Poverty is not an open-air classroom. Poverty is a mother who is unhappy with her child’s school, unable to put her child in another. Poverty is a failing school system that doesn’t give teachers the resources they need to succeed and the teacher who hits his students instead of talking to them.

Poverty is not a shortage of family values or love at home. Poverty is a single mom whose parents weren’t around when she was young and has to learn, on her own, what it means to be a parent.

Poverty is not a tourist attraction or an act of solidarity. Poverty is the lawyer who gets shot for representing the underprivileged in the face of powerful interests.

Poverty has nothing to do with the look of the place. Poverty is feeling unsafe in your home because of a robbery that occurred down the street the other day knowing that the police never showed up. Poverty is petitioning your local government for a police presence only to get turned away.

Poverty is not a business opportunity. Poverty is choosing between funding your home business (which pays for everything else) or sending your child to school for a year.

Poverty does not define the poor. Poverty is just one part of a poor person’s life.
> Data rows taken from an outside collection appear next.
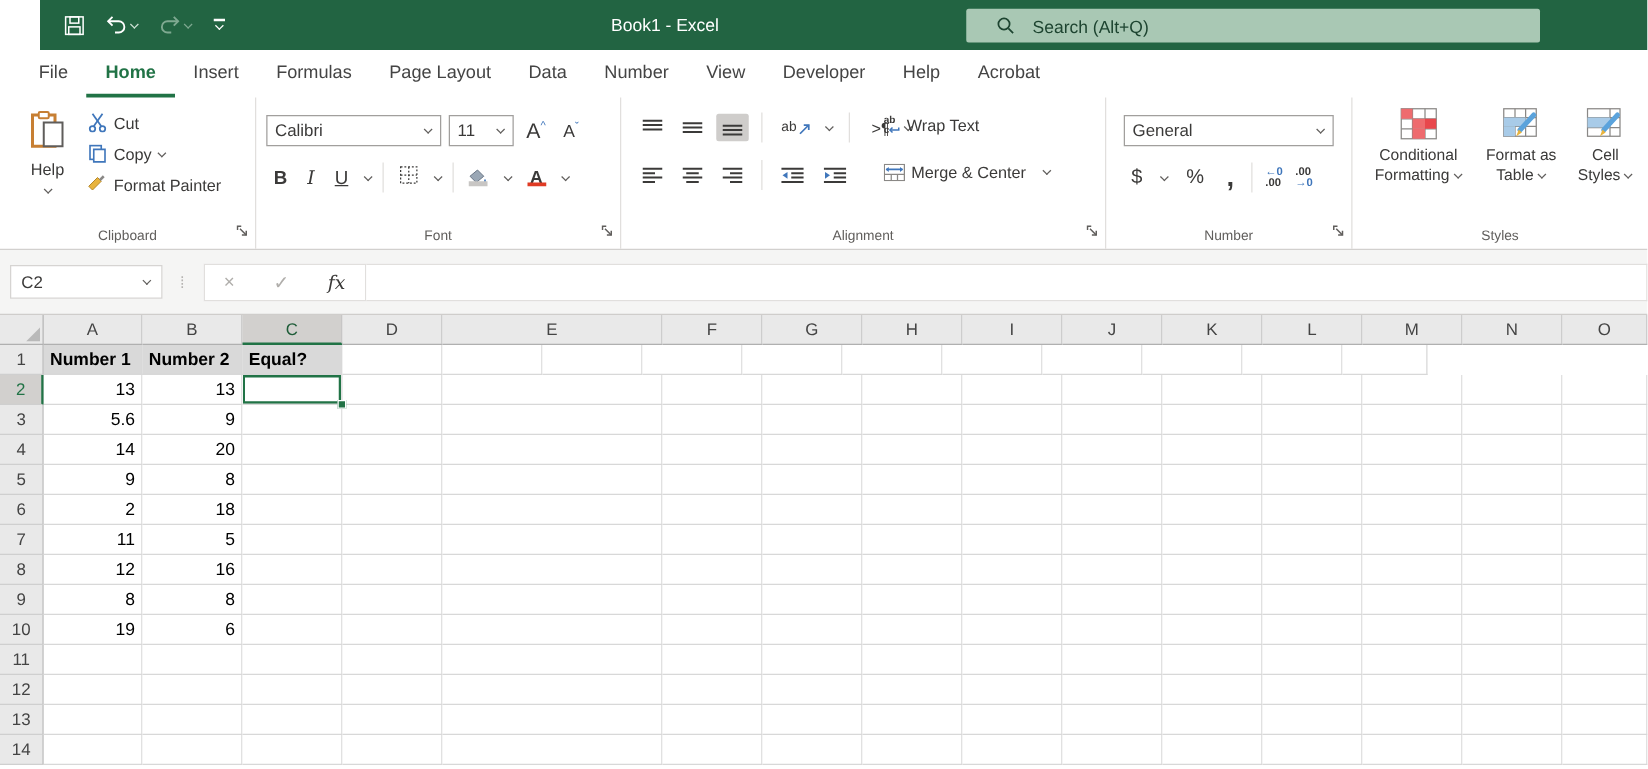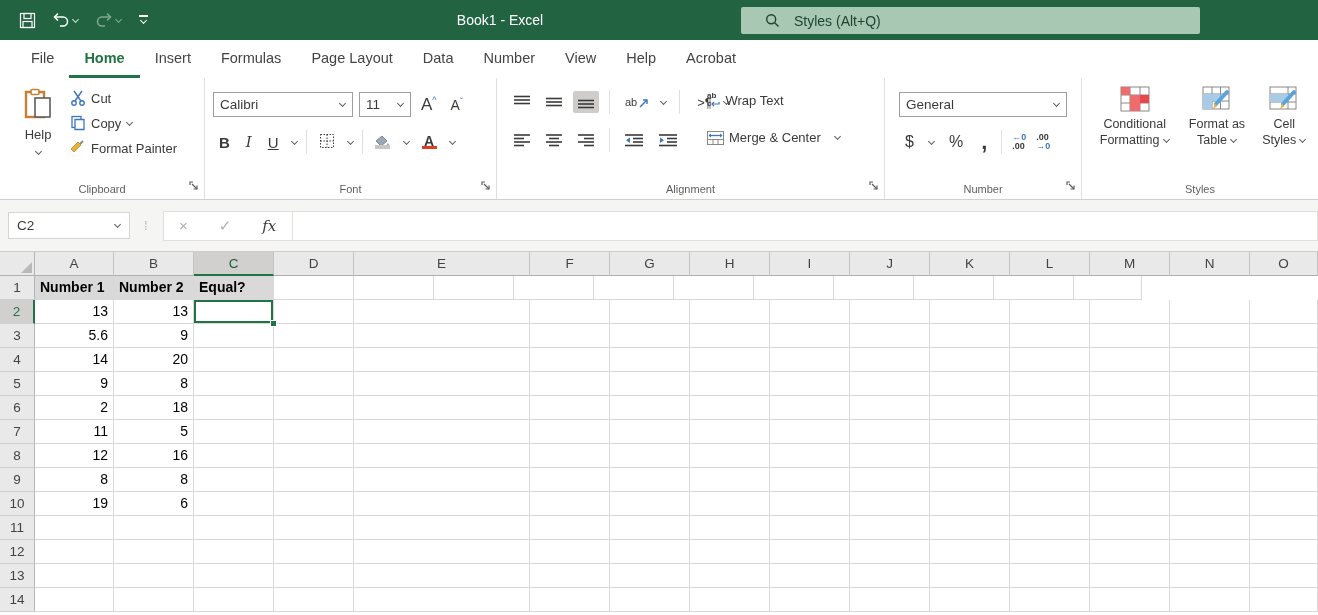--- a/index.html
+++ b/index.html
@@ -1,20 +1,20 @@
 <!DOCTYPE html>
 <html><head>
 <meta charset="utf-8">
 <style>
   * { margin:0; padding:0; box-sizing:border-box; }
   html,body { width:1318px; height:615px; overflow:hidden; background:#fff;
     font-family:"Liberation Sans", sans-serif; }
 
   
-  .titlebar { position:relative; height:40px; background:#226442; display:flex; align-items:center; }
+  .titlebar { position:relative; height:40px; background:#226442; display:flex; align-items:center;margin-left:32px; }
   .qat { display:flex; align-items:center; gap:6px; padding-left:14px; }
   .qbtn { display:flex; align-items:center; gap:2px; padding:4px 5px; cursor:default; }
   .qbtn svg { display:block; }
   .chev { width:7px; height:7px; display:inline-block; position:relative; }
   .chev::after { content:""; position:absolute; left:1px; top:0; width:4px; height:4px;
     border-right:1.4px solid currentColor; border-bottom:1.4px solid currentColor; transform:rotate(45deg); }
   .qchev { color:#cfe3d6; }
   .qat-custom { color:#fff; display:flex; flex-direction:column; align-items:center; gap:1px; padding:4px 6px;}
   .qat-custom .bar { width:9px; height:1.6px; background:#fff; }
   .apptitle { position:absolute; left:400px; width:200px; text-align:center; color:#fff; font-size:14px; }
@@ -142,33 +142,34 @@
       <span class="bar"></span>
         <span class="chev" style="color:#fff"></span>
     </span>
   </div>
   <div class="apptitle">Book1  -  Excel</div>
   <div class="searchbox">
     <svg width="15" height="15" viewBox="0 0 15 15" fill="none" stroke="#1d4430" stroke-width="1.4">
       <circle cx="6.2" cy="6.2" r="4.5"></circle>
         <path d="M9.7 9.7 L13.5 13.5"></path>
     </svg>
-    <span>Styles (Alt+Q)</span>
+    <span>Search (Alt+Q)</span>
   </div>
 </div>
 
 <div class="tabbar">
     <div class="rtab">File</div>
     <div class="rtab active">Home</div>
     <div class="rtab">Insert</div>
     <div class="rtab">Formulas</div>
     <div class="rtab">Page Layout</div>
     <div class="rtab">Data</div>
     <div class="rtab">Number</div>
     <div class="rtab">View</div>
+    <div class="rtab">Developer</div>
     <div class="rtab">Help</div>
     <div class="rtab">Acrobat</div>
   </div>
 
 <div class="ribbon">
 
   <div class="rgroup g-clip">
     <div class="paste-btn">
       <svg width="30" height="32" viewBox="0 0 30 32">
         <rect x="3" y="4" width="18" height="25" fill="none" stroke="#c77f33" stroke-width="2.4"></rect>

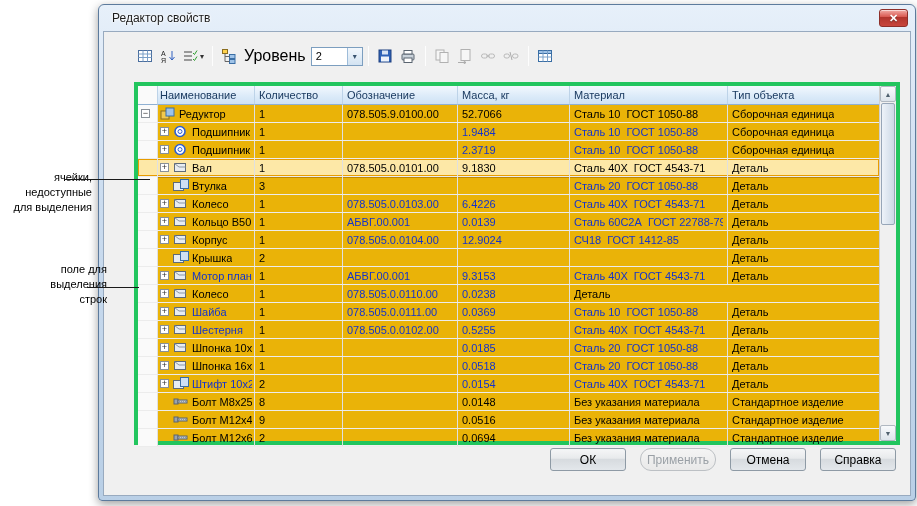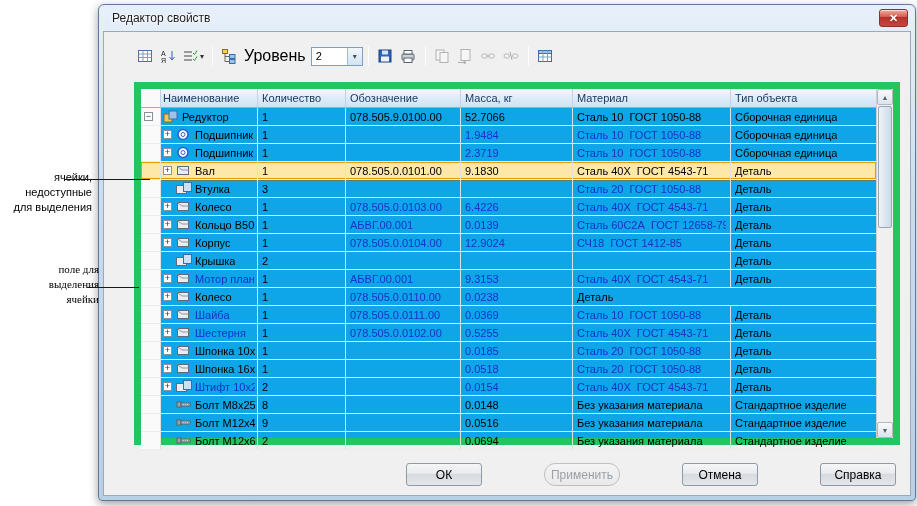--- a/index.html
+++ b/index.html
@@ -4,21 +4,21 @@
 <style>
   * { margin:0; padding:0; box-sizing:border-box; }
   html,body { width:917px; height:506px; overflow:hidden; background:#fff;
     font-family:"Liberation Sans", sans-serif; }
   body { position:relative; }
 
   
   .ann { position:absolute; z-index:6; width:92px; text-align:right;
          font-size:11px; line-height:15px; color:#000; }
   .ann1 { left:0; top:170px; }
-  .ann2 { left:7px; top:262px;font-family:Liberation Serif, serif; }
+  .ann2 { left:15px; top:262px; }
   .annline { position:absolute; z-index:6; height:1px; background:#1a1a1a; }
   .annline1 { left:64px; top:179px; width:86px; }
   .annline2 { left:87px; top:287px; width:52px; }
 
   
   .window { position:absolute; left:98px; top:4px; width:818px; height:497px;
     border:1px solid #5d7b9d; border-radius:6px 6px 4px 4px;
     background:linear-gradient(180deg,#e7f0fa,#cbdcef 40%,#b9cfe6);
     box-shadow:0 3px 10px rgba(0,0,0,.38); z-index:1; }
   .titlebar { position:absolute; left:0; top:0; right:0; height:26px; }
@@ -48,21 +48,21 @@
   .tlabel { font-size:16px; color:#000; margin:0 5px 0 3px; }
   .combo { display:inline-flex; width:52px; height:19px; border:1px solid #7c9ebf;
     background:#fff; align-items:stretch; }
   .combo-val { flex:1; font-size:11px; padding:2px 0 0 4px; color:#000; }
   .combo-btn { width:15px; background:linear-gradient(180deg,#f2f7fc,#d3e3f2);
     border-left:1px solid #9ebcd9; font-size:8px; color:#39536f;
     display:flex; align-items:center; justify-content:center; }
 
   
   .table { position:absolute; left:30px; top:50px; width:766px; height:363px;
-    border:7px solid #22c55e; background:#0ea5e9; display:flex; }
+    border:4px solid #22c55e; background:#eab308; display:flex; }
   .grid { width:747px; }
   .thead { display:flex; height:19px; }
   .hc { background:linear-gradient(180deg,#f3f8fd,#dcebf9 55%,#cfe2f4);
     border-right:1px solid #bdd3e8; border-bottom:1px solid #8fb0d2;
     color:#1a3a60; font-size:11px; display:flex; align-items:center;
     padding:0 4px; white-space:pre; overflow:hidden; }
   .tbody { }
   .trow { display:flex; height:18px; border-bottom:1px solid #ececec; }
   .trow.hl { background:var(--highlight-bg,#fde8a7);
     box-shadow:inset 0 0 0 1px var(--highlight-border,#e89c00), 0 1px 0 rgba(150,100,0,.55); }
@@ -90,42 +90,42 @@
     display:flex; flex-direction:column; }
   .sb-btn { height:16px; border:1px solid #b0b8c1; border-radius:2px; margin:0;
     background:linear-gradient(180deg,#f8fafc,#dde4eb); color:#50616f; font-size:7px;
     display:flex; align-items:center; justify-content:center; }
   .sb-track { flex:1; position:relative; }
   .sb-thumb { position:absolute; left:1px; right:1px; top:1px; height:122px;
     border:1px solid #97a6b8; border-radius:2px;
     background:linear-gradient(90deg,#eef3f9,#cdd9e6); }
 
   
-  .footer { position:absolute; right:14px; bottom:9px; display:flex;gap:48px; }
+  .footer { position:absolute; right:14px; bottom:24px; display:flex; }
   .btn { width:76px; height:23px; margin-left:14px; font-size:12px; color:#000;
     font-family:"Liberation Sans", sans-serif;
     border:1px solid #8e9aa5; border-radius:3px;
     background:linear-gradient(180deg,#f5f6f7,#e8eaec 45%,#d6dade 46%,#e3e7eb);
     display:flex; align-items:center; justify-content:center; }
   .btn.disabled { color:#9aa0a6; border-color:#bcc0c4;
     background:linear-gradient(180deg,#f4f4f4,#e9e9e9);border-radius:11px; }
 </style>
 </head>
 <body>
 
 <div class="ann ann1">
   <div>ячейки,</div>
   <div>недоступные</div>
   <div>для выделения</div>
 </div>
 <div class="annline annline1"></div>
 <div class="ann ann2">
   <div>поле для</div>
   <div>выделения</div>
-  <div>ячейки</div>
+  <div>строк</div>
 </div>
 <div class="annline annline2"></div>
 
 <div class="window">
   <div class="titlebar">
     <span class="title">Редактор свойств</span>
     <div class="closebtn">
       <span>✕</span>
     </div>
   </div>
@@ -327,21 +327,21 @@
             </div>
             <div class="trow">
               <div class="c c-sel"></div>
               <div class="c c-name"><span class="expbox">+</span><span class="ricon"><svg width="15" height="13" viewBox="0 0 15 13">
                     <rect x="1.5" y="2.5" width="11" height="8" fill="#e8edf2" stroke="#5f6b78"></rect>
                     <path d="M1.5 2.5 L6 6 L12.5 6" fill="none" stroke="#8b97a4"></path>
                   </svg></span><span class="rlabel">Кольцо В50...</span></div>
               <div class="c c-qty"><span class="ctext">1</span></div>
               <div class="c c-desig"><span class="ctext blue">АБВГ.00.001</span></div>
               <div class="c c-mass"><span class="ctext blue">0.0139</span></div>
-              <div class="c c-mat"><span class="ctext blue">Сталь 60С2А  ГОСТ 12658-79</span></div>
+              <div class="c c-mat"><span class="ctext blue">Сталь 60С2А  ГОСТ 22788-79</span></div>
               <div class="c c-type"><span class="ctext">Деталь</span></div>
             </div>
             <div class="trow">
               <div class="c c-sel"></div>
               <div class="c c-name"><span class="expbox">+</span><span class="ricon"><svg width="15" height="13" viewBox="0 0 15 13">
                     <rect x="1.5" y="2.5" width="11" height="8" fill="#e8edf2" stroke="#5f6b78"></rect>
                     <path d="M1.5 2.5 L6 6 L12.5 6" fill="none" stroke="#8b97a4"></path>
                   </svg></span><span class="rlabel">Корпус</span></div>
               <div class="c c-qty"><span class="ctext">1</span></div>
               <div class="c c-desig"><span class="ctext blue">078.505.0.0104.00</span></div>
That poor person is also a father, a mother, a husband, a wife, a soccer player, a musician, a jokester, a card player, a dancer, and so much more.

Poverty is not just about income and material needs. Poverty is a generation who loses their culture and traditions because they look up to the foreigner, and his way of life, instead of learning about their fathers and forefathers from their past.

Poverty cant be neatly defined on a website or encapsulated in a picture. This post doesn’t even come close to defining what poverty really is. What we can do is understand that there’s nothing we can read, see, or experience that can give us accurate insight into the problems of poverty. This understanding serves to challenge our assumptions and put our relationship with poverty into perspective. The complexities of poverty make it impossible for an outsider to fully understand the problems of a community. Maybe outsiders do in fact have a role to play, but it’s not the part of “hero”. The heroes of this story are the poor.

I am still learning about what it means to be poor, what it means to be Honduran, and where I fit into that narrative. I do know that it’s not up to me to fix things. Its up to the poor to understand their condition and advance their cause. And if in the meantime they ask me to stand with them, I’ll be ready to help.

 

Santiago Sueiro, co-Chair of La Ceiba MFI (www.santiagosueiro.com)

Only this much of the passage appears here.